Diesel had a slow, confident gait, and her head was tilted up so that she looked down on everyone. He eyes were squinted a little, and she was flanked by two large men; one Solune, the other an unusually tall Riley.
“What are you supposed to be? Some sort of mutated Solune?” Diesel scoffed.
Alice was the shortest and youngest of them all. She looked up and them and smiled brightly.
“Hallo, I’m Alice! I am have to ask not that you steal anything.” She said.
“Just stay out of my way and there won’t be any trouble, lass.” Diesel said.
“I am here in your way,” Alice stated , “But if you’re just as visitors coming here, there will not have issue.”
“What the hell is wrong with your speech? Get out of the way, girl!”
Her two flanks stepped forward. The Riley punched his fist, the Solune cracked his knuckles.
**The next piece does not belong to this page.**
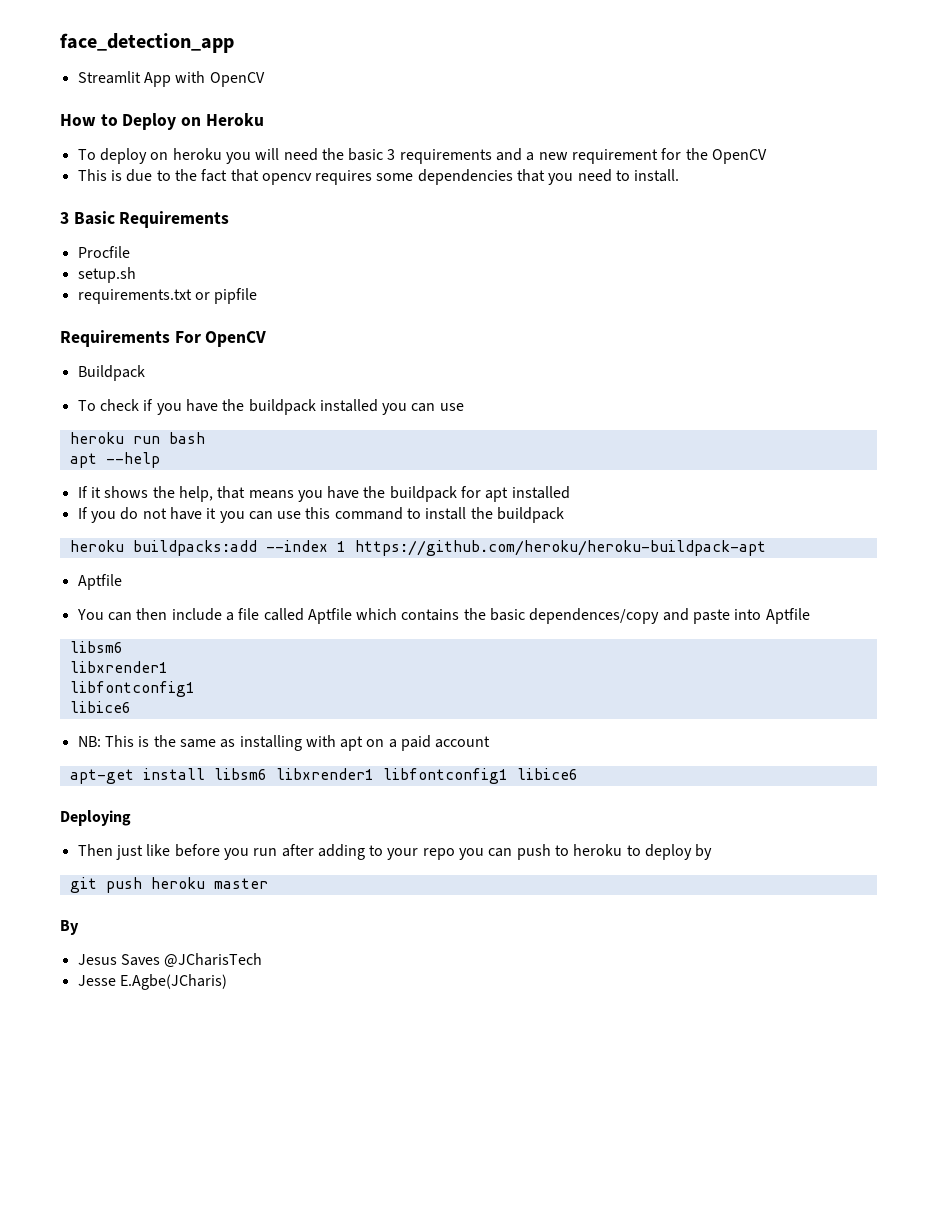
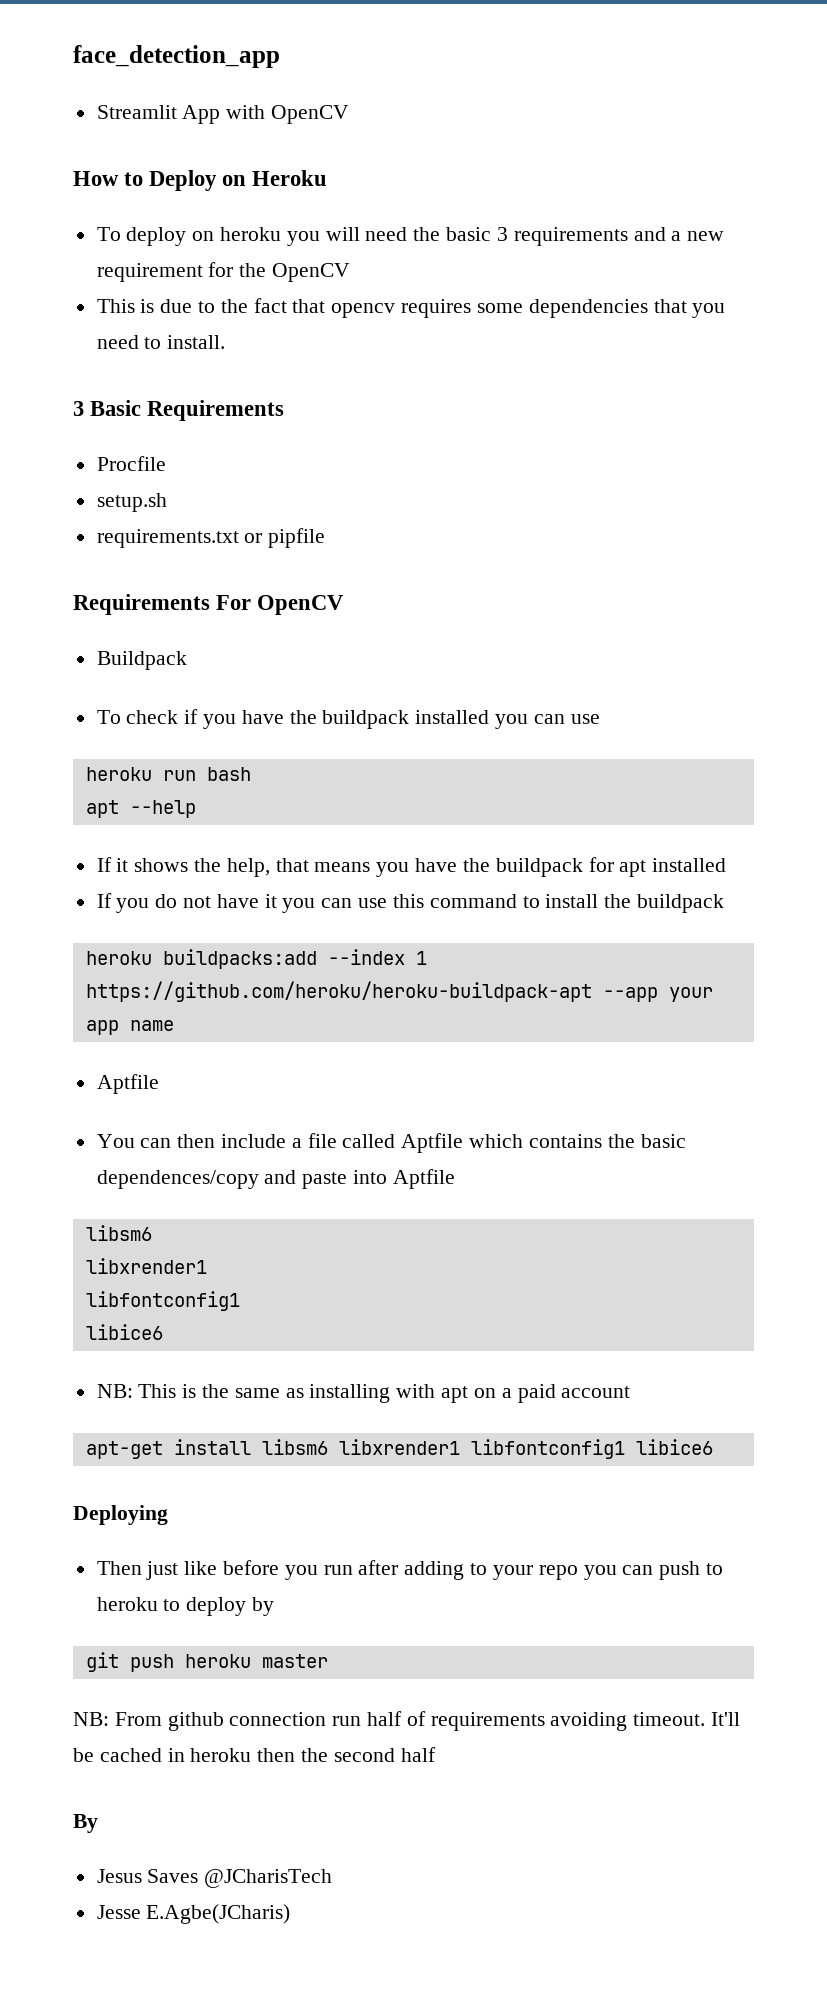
(766, 548) none -> [602,987,713,1002] [85,1020,174,1035] --app your app name
(268, 883) none -> [73,1711,741,1731] [73,1747,436,1762] // NB: From github connection run half of requirements avoiding timeout. It'll be cached in heroku then the second half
Alice’s first plan was to try to befriend them. It wasn’t working, but she wasn’t ready to give up yet. Alice wasn’t sure if her second plan, to fight, would work out or not. It made her nervous. There were quite a lot of them, and she was a sixteen-year-old girl.
Despite all this, Alice was sure she would not be able to convince them to stop. And yet, she didn’t mind. She hadn’t fought seriously, not once, and something primal within her was calling out, crying for the hunt. Alice had developed a high tolerance to such rages. She was very patient thanks to her schooling, and also thanks to being among the children of Murdock.
“I’m sure we can be friends? If you do not break any then rules everything is good.” Alice offered.
Diesel wasn’t paying attention any more.
“Kill her.” She muttered absently.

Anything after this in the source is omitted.